İnsan ruhunu derinden etkileyen göç hikâyeleri okuyucuların iç dünyalarında kendi yaşamlarından parçalar bulmalarına olanak tanır. Basit gibi görünen kişisel anılar bile bu hikâyeler sayesinde derin bir anlam kazanır.
Dr. Ensar Göçmez kardeşimin akademik titizlik ve vefa duygusuyla kaleminden çıkan bu eser göç olgusunu ve Özbek göçmenlerin geleneksel yaşamını edebi bir duygu aktarımıyla harmanlıyor. Okuyucuyu göçmenlerin bu topraklardaki zengin geleneklerine köklü inançlarına ve günlük yaşam pratiklerine canlı bir şekilde götürüyor.
1979'daki Rus işgali sonrası vatanlarını terk etmek zorunda kalan biz göçmen Özbeklerin Hatay Ovakent'te 1982 yılında başlayan yeni hayatları ve uyum mücadeleleri yazarın uzun yıllara dayanan gözlemleri somut akademik verilerle birleştirilerek okuyucuya sunuluyor. Kitap göçmenlerin mekânsal yolculuklarının yanı sıra kültürel ve dini miraslarını nasıl koruduklarını ve yeni bir toplumda nasıl kök saldıklarını da anlatıyor.
Yazar Selim karakteri üzerinden umut hüzün hayal kırıklığı ve sevgi gibi evrensel duyguları anlatırken bu zengin kültürel dokuda aşkın insan ilişkilerinin ve geleneksel değerlerin şekillenmesini de ustalıkla işliyor. İzmirli Selim ve göçmen kızı Zahide'nin aşkı göçmenlerin bu topraklardaki kimi zaman sosyal ve kültürel çatışmalarına kimi zaman da uyum çabalarına bir metafor olarak göndermede bulunuyor. Göçmenlerin geleneksel yaşamları ve insan ruhunun derinliklerinde yaşanan duygusal dalgalanmalar umutlar sıkıntılar hayal kırıklıkları ve sevgi bu hikâyede merkezi bir yer tutuyor.
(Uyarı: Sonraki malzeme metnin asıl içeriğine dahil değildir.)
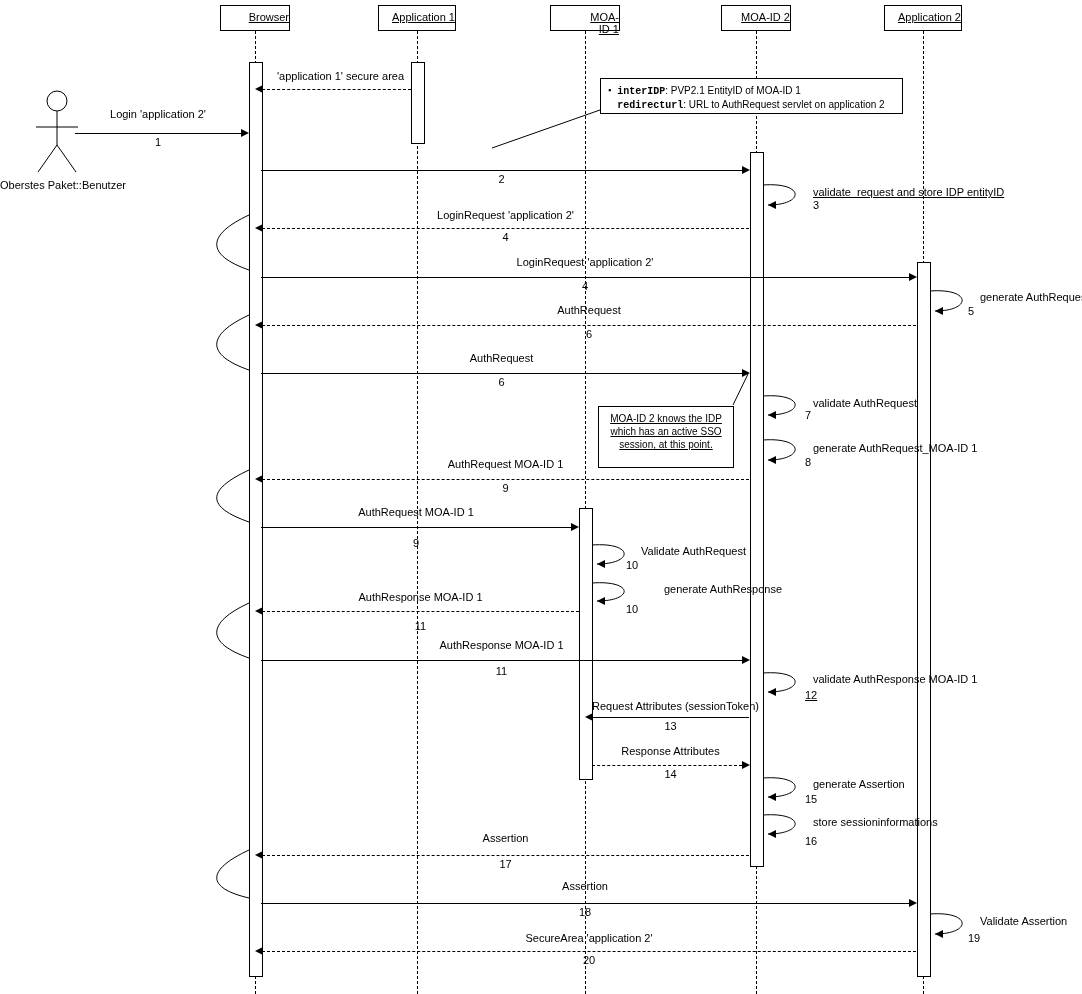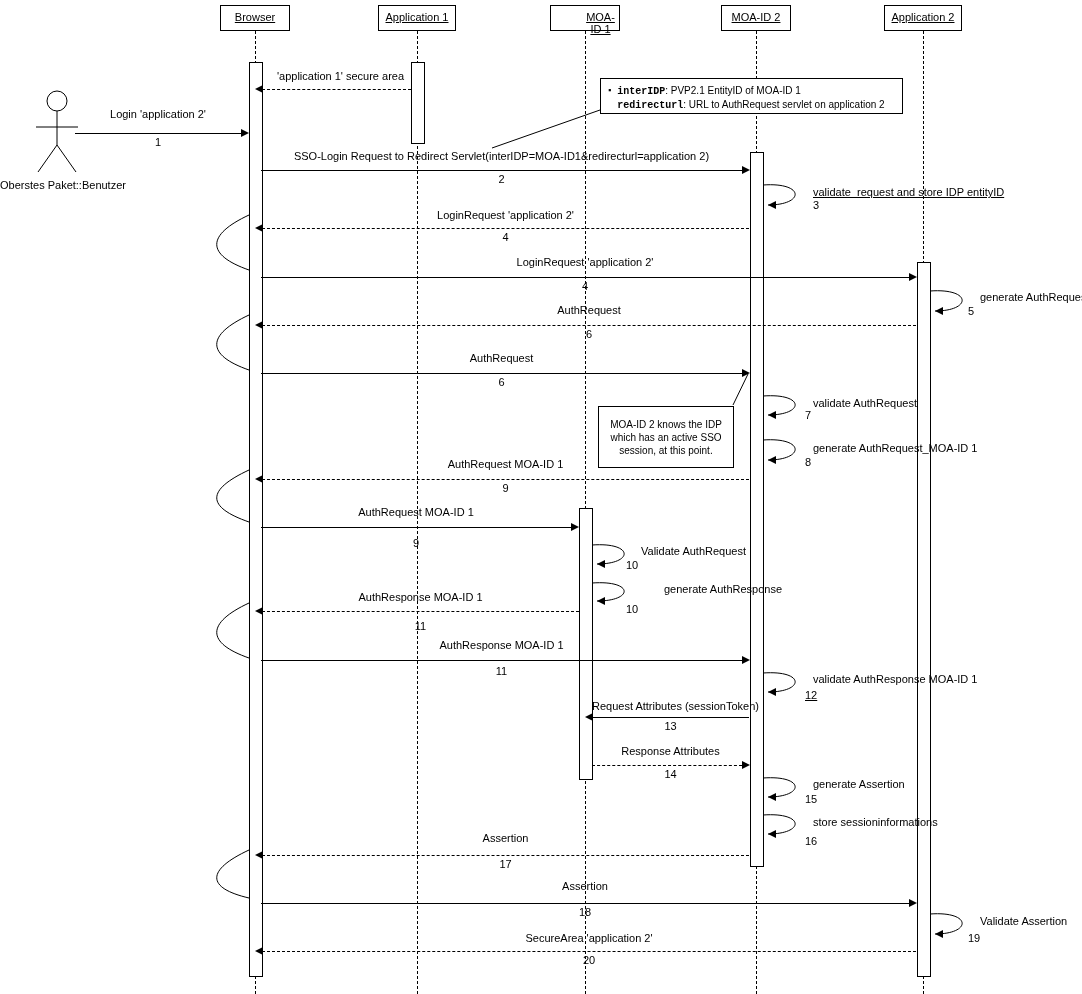--- a/index.html
+++ b/index.html
@@ -22,7 +22,7 @@
     position: absolute;
     border: 1px solid #000;
     background: #fff;
-    text-align: center;
+    text-align: right;
     font-size: 11px;
     line-height: 12px;
     padding-top: 5px;

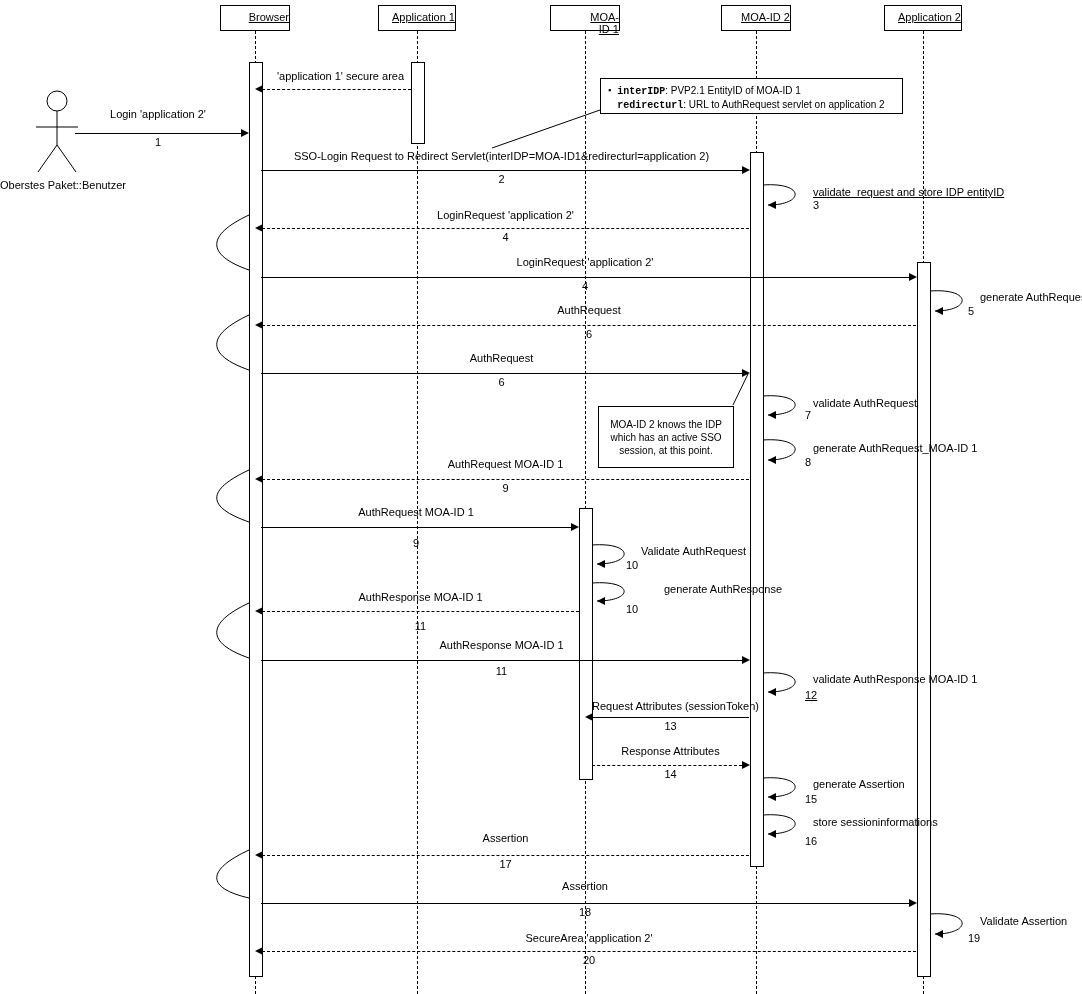--- a/index.html
+++ b/index.html
@@ -178,7 +178,6 @@
 
   <div class="msg-line" style="left:261px; top:170px; width:481px;"></div>
   <div class="arrow-r" style="left:742px; top:166px;"></div>
-  <div class="msg-label" style="left:261px; top:150px; width:481px;">SSO-Login Request to Redirect Servlet(interIDP=MOA-ID1&amp;redirecturl=application 2)</div>
   <div class="msg-num" style="left:261px; top:173px; width:481px;">2</div>
 
   <svg class="overlay" xmlns="http://www.w3.org/2000/svg">

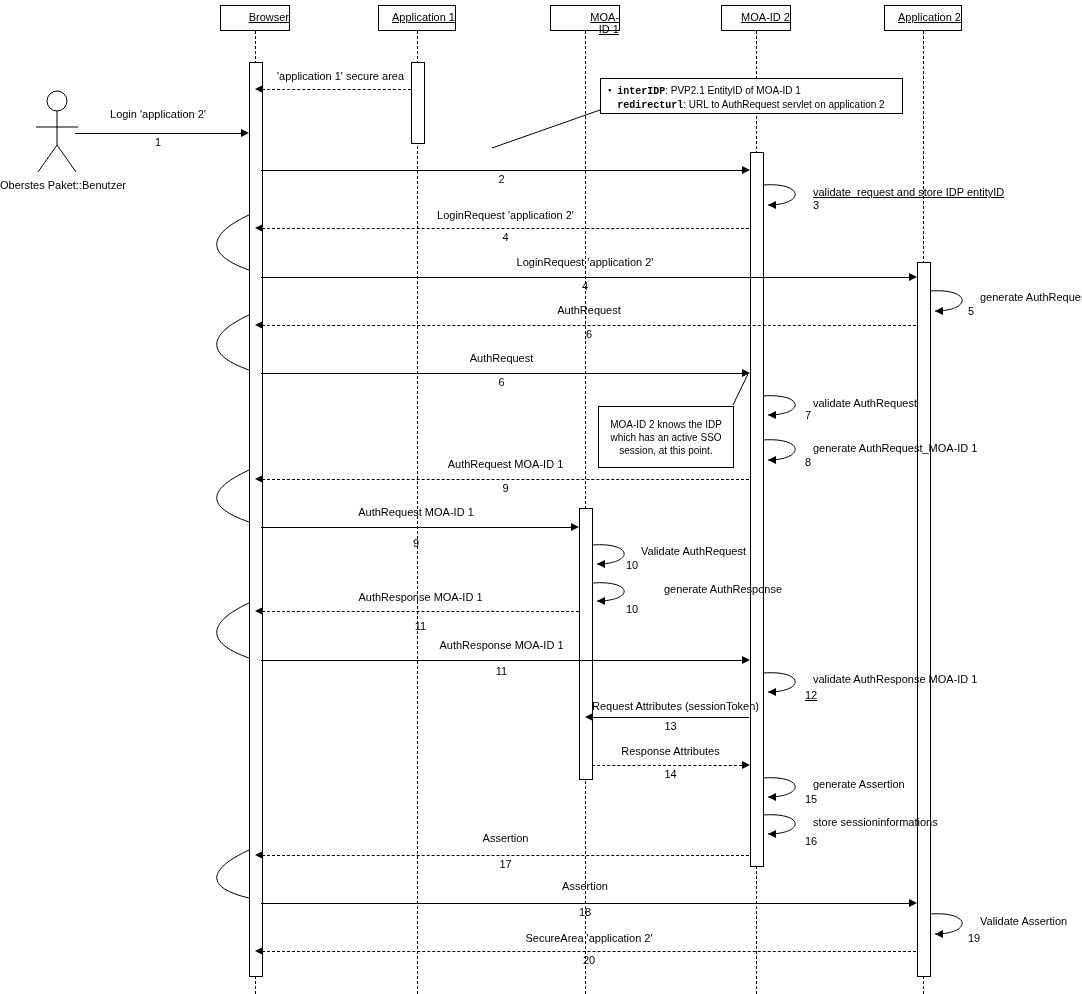--- a/index.html
+++ b/index.html
@@ -163,7 +163,7 @@
     </div>
   </div>
 
-  <div class="note center" style="left:598px; top:406px; width:136px; height:62px; display:flex; align-items:center; justify-content:center;">
+  <div class="note center" style="left:598px; top:406px; width:136px; height:62px; display:flex; justify-content:center;text-decoration:underline;">
     <span>MOA-ID 2 knows the IDP which has an active SSO session, at this point.</span>
   </div>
6 Şubat depremleriyle göçmenlerin yıkılan evleri ile birlikte geleneksel yaşam tarzları da sona erdi. Bu hikâye etnografik bir perspektiften hayatın beklenmedik anlarında başka hayatlarla kesişmelerin nasıl gerçekleşebileceğini ve bu buluşmaların ne kadar ani sona erebileceğini gözler önüne seriyor. Kitap hayatın ve göçün çok katmanlı hikâyesini anlatırken okuyucuya kendi iç dünyasında da bir yolculuk vaat ediyor.